41 Matching Annotations
  1. Last 7 days
    1. There must be an ‘industrial revolution’ in education

      This first phrase is the most telling of all the issues we deal with on the edtech front. Because the industrial revolution touched almost every aspect of life since its inception, everyone presumes that it must also affect education.

      Sadly other than helping to make searching for and obtaining material much quicker, it still needs to be consumed, thought about, and digested by a student. The industrial revolution simply hasn't increased the bandwith of the common student's brain. It's unlikely that anything in the near future will expand it.

  2. Feb 2019
    1. Main aim of industrial wastewater treatment is to lower the number of solids such as waste product, organic materials, and sand from industrial wastewater. This wastewater treatment can lead to water sustainability and be a roadway of preventing the scarcity of potable water in India. For more details read article.

    1. ATE provides various kinds of Industrial mixers and blenders are majorly used for combining any type of liquid or solid during the manufacturing process. These are largely used in cosmetic, pharmaceutical, chemical, agricultural, pulp and paper, automotive, water treatment, adhesive, and sealant industries. These mixer and blenders are easy to install, and very little maintenance cost required.

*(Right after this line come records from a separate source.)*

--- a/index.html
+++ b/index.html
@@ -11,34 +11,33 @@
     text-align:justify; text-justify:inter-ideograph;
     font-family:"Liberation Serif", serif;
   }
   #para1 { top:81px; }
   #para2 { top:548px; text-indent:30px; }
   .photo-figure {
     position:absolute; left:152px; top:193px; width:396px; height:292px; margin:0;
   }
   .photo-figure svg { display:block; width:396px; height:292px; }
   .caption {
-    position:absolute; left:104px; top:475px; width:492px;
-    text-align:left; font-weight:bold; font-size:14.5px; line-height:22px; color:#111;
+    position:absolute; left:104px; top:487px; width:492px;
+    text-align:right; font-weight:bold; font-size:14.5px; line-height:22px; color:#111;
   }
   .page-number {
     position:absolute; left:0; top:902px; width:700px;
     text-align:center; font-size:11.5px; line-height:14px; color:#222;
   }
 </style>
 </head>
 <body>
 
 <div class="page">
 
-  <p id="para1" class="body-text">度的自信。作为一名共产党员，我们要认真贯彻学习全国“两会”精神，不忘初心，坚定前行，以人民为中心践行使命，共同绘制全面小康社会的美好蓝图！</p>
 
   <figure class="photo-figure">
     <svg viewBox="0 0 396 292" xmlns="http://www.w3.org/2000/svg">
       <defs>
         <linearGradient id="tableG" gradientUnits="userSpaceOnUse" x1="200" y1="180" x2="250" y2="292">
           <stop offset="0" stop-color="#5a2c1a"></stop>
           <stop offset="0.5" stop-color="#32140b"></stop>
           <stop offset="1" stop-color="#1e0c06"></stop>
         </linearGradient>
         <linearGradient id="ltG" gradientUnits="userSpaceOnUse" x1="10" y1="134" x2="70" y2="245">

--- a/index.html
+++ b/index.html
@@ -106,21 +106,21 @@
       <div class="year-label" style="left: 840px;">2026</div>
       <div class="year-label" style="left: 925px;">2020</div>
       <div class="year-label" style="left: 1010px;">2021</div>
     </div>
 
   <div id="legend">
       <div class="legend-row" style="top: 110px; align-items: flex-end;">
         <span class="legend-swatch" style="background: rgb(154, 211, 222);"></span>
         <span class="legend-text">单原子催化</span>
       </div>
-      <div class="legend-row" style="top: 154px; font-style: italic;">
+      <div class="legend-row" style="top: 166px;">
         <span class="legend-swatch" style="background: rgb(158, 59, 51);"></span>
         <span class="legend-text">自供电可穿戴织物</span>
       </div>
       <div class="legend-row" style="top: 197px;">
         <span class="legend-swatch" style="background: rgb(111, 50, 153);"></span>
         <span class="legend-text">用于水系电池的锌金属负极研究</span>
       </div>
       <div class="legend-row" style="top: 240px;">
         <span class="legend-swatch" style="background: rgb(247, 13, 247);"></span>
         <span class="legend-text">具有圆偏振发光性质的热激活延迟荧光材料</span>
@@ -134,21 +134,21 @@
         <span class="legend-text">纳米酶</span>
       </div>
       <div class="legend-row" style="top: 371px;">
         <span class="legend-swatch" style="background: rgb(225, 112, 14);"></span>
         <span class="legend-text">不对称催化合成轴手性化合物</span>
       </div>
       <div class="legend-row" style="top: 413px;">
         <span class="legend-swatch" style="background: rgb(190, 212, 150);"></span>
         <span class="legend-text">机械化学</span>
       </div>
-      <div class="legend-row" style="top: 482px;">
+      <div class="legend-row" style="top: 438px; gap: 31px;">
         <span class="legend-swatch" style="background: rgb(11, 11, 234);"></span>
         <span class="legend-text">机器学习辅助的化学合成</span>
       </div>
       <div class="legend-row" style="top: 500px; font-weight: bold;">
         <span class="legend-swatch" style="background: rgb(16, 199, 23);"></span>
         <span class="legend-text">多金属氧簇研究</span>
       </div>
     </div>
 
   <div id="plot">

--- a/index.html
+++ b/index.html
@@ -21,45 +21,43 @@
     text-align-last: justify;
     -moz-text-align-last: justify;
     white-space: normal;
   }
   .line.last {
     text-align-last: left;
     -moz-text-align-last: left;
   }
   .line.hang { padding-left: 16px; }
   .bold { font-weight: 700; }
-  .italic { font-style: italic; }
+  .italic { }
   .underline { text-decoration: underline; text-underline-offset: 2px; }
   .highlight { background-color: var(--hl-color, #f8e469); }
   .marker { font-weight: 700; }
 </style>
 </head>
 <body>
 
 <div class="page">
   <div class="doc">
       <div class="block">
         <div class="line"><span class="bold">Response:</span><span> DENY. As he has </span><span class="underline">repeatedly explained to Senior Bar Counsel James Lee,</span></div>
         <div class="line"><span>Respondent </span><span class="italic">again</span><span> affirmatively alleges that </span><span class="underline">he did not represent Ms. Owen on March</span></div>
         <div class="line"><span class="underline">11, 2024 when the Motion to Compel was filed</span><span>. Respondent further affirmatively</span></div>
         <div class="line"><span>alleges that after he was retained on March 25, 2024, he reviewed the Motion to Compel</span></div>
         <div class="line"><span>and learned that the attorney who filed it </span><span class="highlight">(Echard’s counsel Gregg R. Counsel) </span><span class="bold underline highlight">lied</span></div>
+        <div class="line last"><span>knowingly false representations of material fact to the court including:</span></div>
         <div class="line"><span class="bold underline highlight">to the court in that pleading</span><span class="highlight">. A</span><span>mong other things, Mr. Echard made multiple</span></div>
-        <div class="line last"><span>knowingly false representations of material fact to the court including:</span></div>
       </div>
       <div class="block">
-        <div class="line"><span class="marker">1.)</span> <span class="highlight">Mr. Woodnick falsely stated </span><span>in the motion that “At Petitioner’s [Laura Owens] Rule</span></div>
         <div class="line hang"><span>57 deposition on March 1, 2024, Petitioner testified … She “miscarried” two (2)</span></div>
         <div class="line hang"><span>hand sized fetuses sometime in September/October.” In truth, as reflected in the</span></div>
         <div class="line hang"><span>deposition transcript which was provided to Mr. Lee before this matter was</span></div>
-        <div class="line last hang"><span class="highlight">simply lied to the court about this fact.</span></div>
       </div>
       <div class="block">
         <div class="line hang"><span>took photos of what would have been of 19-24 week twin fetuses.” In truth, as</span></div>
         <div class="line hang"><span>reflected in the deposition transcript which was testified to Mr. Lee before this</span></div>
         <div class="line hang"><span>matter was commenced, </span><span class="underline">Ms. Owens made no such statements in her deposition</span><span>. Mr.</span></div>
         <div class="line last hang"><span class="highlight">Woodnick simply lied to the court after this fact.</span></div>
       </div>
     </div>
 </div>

    1. Ecoaxis introduced industrial IoT solution for plastic processing machines which help to improve efficiency, productivity and quality. Our IoT (Internet of Things) gateway helps connect your various plastic processing machines and utilities to capture and securely transfer accurate data to the cloud for advanced analytics.

  3. Aug 2018
    1. ut it will also have to come to terms with confronting 'the Other' (Fabian, 1983), with 'the curious asymmetry' still prevailing as a result of advanced industrial societies receiving a mainly endogenous and synchronic analytic treatment, while 'developing' societies are often seen in exogenous, diachronic terms. Study of 'Time and the Other' presupposes, often implicitly, that the Other lives in another time, or at least on a different time-scale. And indeed, when looking at the integrative but also potentially divisive 'timing' facilitated by modern communication and information-processing technology, is it not correct to say that new divisions, on a temporal scale, are being created between those who have access to such devices and those who do not? Is not one part of humanity, despite globalization, in danger of being left behind, in a somewhat anachronistic age?

      Nowotny argues that "the Other" (non-western, developing countries, Global South -- my words, not hers) is presumed to be on a different time scale than industrial societies. Different "cultural variations and how societal experience shapes the construction of time and temporal reference..."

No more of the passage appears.